» DATASET RECORDS
· · · ·

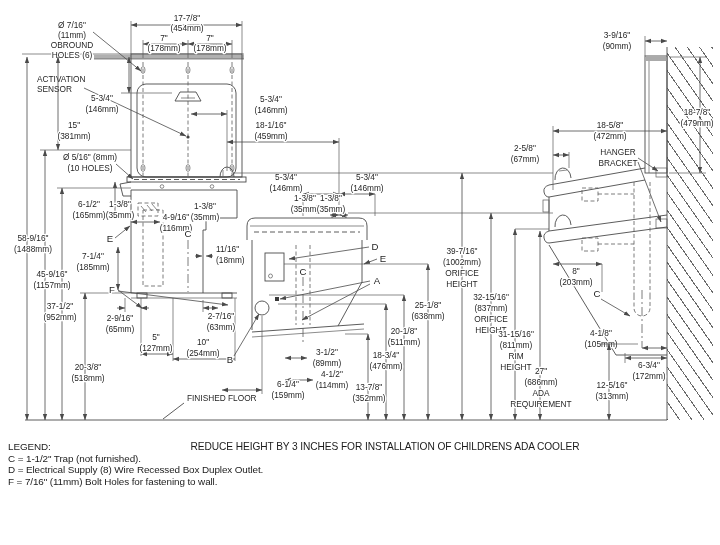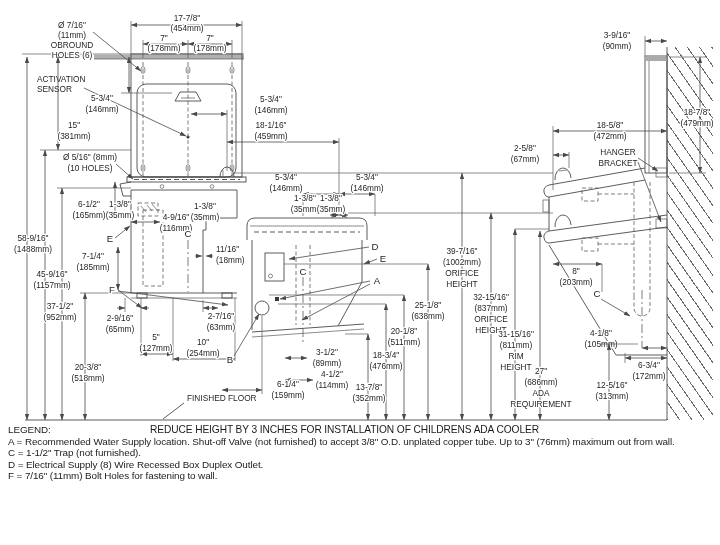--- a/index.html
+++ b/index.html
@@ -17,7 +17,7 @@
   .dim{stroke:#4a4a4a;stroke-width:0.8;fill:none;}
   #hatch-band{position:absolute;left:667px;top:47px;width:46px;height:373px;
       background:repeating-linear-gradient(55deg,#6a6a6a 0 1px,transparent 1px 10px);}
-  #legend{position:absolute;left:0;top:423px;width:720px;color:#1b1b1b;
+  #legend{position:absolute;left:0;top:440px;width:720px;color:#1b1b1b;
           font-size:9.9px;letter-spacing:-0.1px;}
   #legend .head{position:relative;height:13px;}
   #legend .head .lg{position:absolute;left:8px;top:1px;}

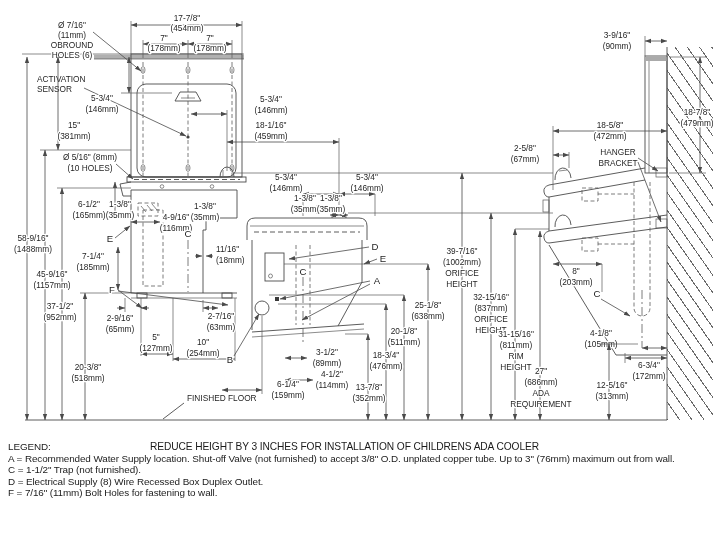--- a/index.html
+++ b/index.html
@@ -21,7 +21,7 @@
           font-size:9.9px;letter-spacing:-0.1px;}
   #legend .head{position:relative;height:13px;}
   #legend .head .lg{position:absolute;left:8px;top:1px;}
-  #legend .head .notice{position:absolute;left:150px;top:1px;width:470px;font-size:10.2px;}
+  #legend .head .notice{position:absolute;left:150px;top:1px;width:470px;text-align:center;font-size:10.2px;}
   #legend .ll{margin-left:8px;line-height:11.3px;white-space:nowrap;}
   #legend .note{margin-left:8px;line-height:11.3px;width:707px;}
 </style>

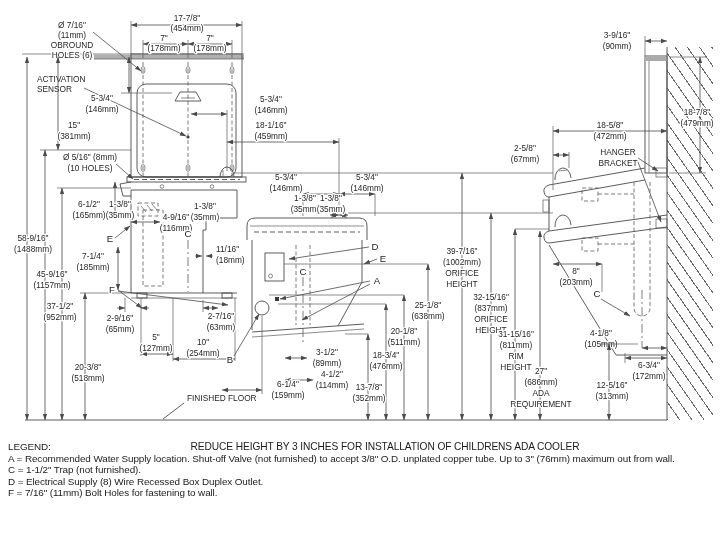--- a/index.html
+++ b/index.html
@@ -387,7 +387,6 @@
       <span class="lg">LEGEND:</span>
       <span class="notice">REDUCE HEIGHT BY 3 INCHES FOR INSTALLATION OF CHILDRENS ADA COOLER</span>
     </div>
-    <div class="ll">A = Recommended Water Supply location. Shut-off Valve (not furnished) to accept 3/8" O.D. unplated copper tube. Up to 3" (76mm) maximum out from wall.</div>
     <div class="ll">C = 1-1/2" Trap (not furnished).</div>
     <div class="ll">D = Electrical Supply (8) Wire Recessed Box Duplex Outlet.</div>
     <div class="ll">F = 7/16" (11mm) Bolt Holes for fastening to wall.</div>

· · · ·

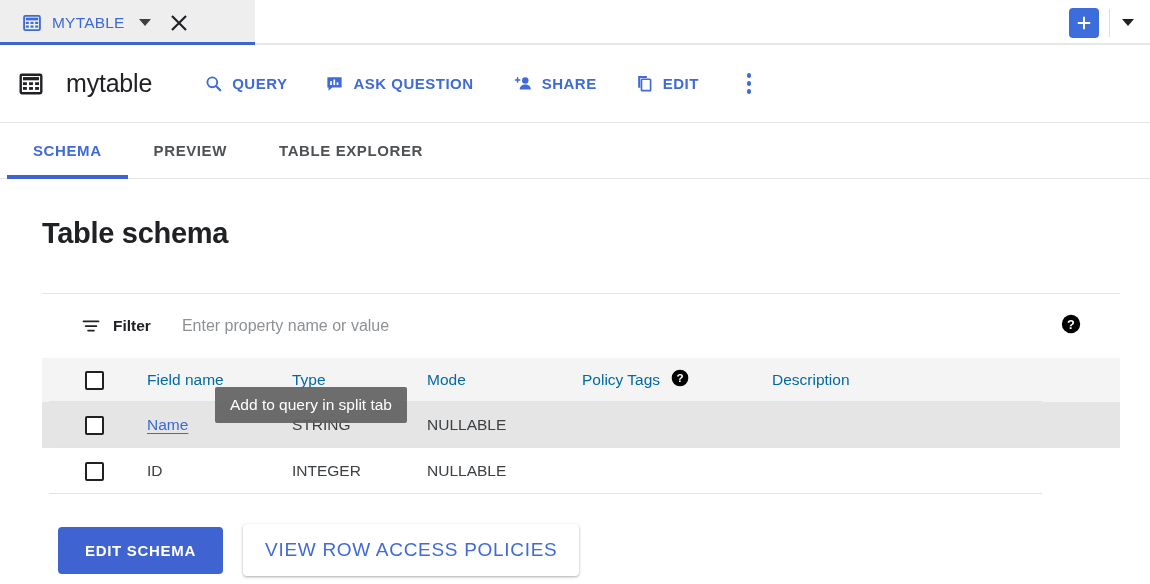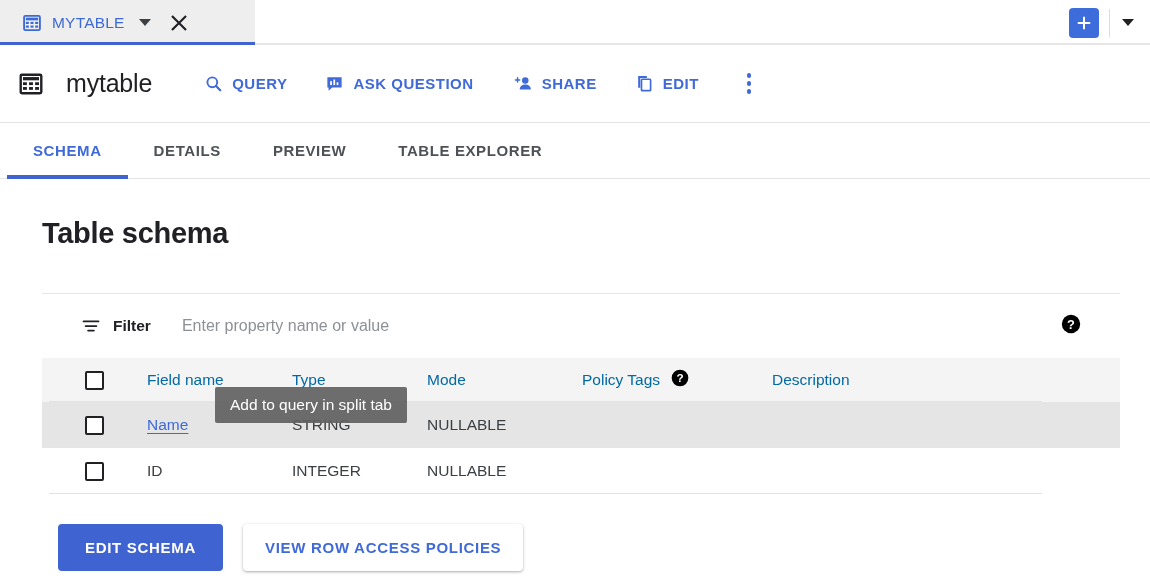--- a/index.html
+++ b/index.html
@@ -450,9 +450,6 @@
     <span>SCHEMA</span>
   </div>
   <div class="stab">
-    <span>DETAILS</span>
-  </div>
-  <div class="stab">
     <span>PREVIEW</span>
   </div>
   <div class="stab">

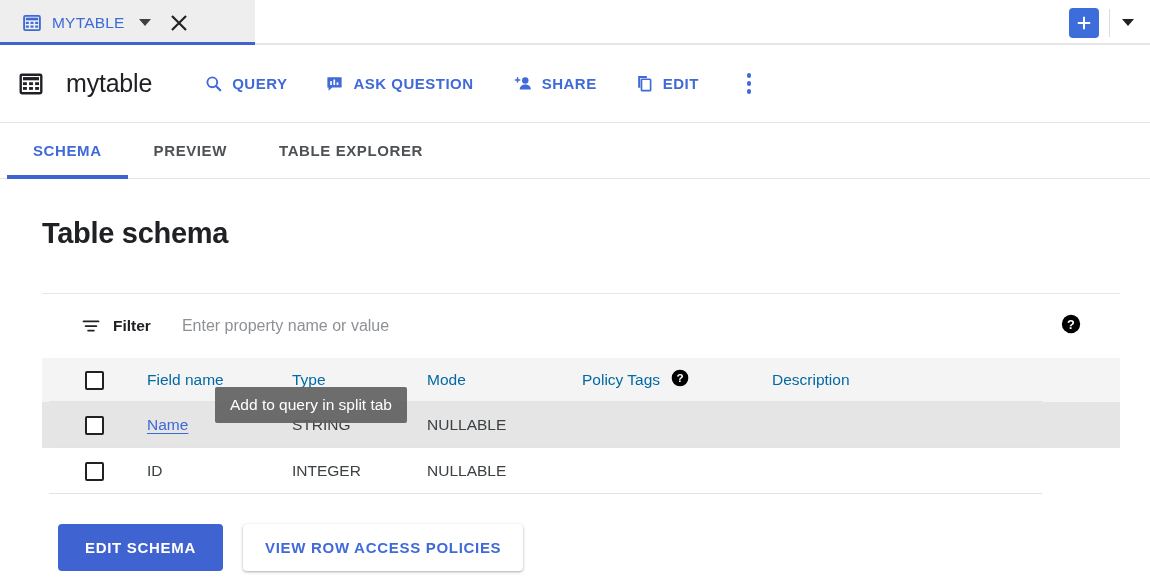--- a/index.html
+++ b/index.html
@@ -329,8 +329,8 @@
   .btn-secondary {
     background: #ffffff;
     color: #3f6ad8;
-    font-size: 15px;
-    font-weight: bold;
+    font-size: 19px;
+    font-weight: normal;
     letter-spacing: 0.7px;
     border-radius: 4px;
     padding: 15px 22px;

· · · ·

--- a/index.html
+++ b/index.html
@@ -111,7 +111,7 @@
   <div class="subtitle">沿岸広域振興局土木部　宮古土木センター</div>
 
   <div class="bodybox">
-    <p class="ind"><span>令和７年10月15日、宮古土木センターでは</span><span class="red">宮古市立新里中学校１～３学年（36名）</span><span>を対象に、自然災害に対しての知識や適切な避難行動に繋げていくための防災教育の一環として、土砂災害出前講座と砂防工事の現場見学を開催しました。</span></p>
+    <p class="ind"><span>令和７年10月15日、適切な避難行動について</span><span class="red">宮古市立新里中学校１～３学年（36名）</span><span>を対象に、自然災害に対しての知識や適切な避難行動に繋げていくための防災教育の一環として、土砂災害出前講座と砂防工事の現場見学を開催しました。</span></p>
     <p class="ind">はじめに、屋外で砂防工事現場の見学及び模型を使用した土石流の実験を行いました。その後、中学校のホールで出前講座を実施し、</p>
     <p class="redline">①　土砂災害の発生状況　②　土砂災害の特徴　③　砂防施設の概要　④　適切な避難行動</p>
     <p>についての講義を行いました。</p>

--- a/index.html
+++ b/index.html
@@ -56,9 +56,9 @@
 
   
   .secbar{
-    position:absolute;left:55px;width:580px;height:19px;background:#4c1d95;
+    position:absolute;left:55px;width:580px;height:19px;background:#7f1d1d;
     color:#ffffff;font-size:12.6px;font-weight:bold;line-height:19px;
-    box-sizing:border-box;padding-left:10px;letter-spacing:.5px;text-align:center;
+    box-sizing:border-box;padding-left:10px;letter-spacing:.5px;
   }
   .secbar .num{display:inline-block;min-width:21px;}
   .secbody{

· · · ·

» EXERCISE DIRECTIONS
Only the lines holding the word "Supply" belong in the answer; copy them from the listing above.

» ANSWER SECTION
-    <div class="ll">A = Recommended Water Supply location. Shut-off Valve (not furnished) to accept 3/8" O.D. unplated copper tube. Up to 3" (76mm) maximum out from wall.</div>
     <div class="ll">D = Electrical Supply (8) Wire Recessed Box Duplex Outlet.</div>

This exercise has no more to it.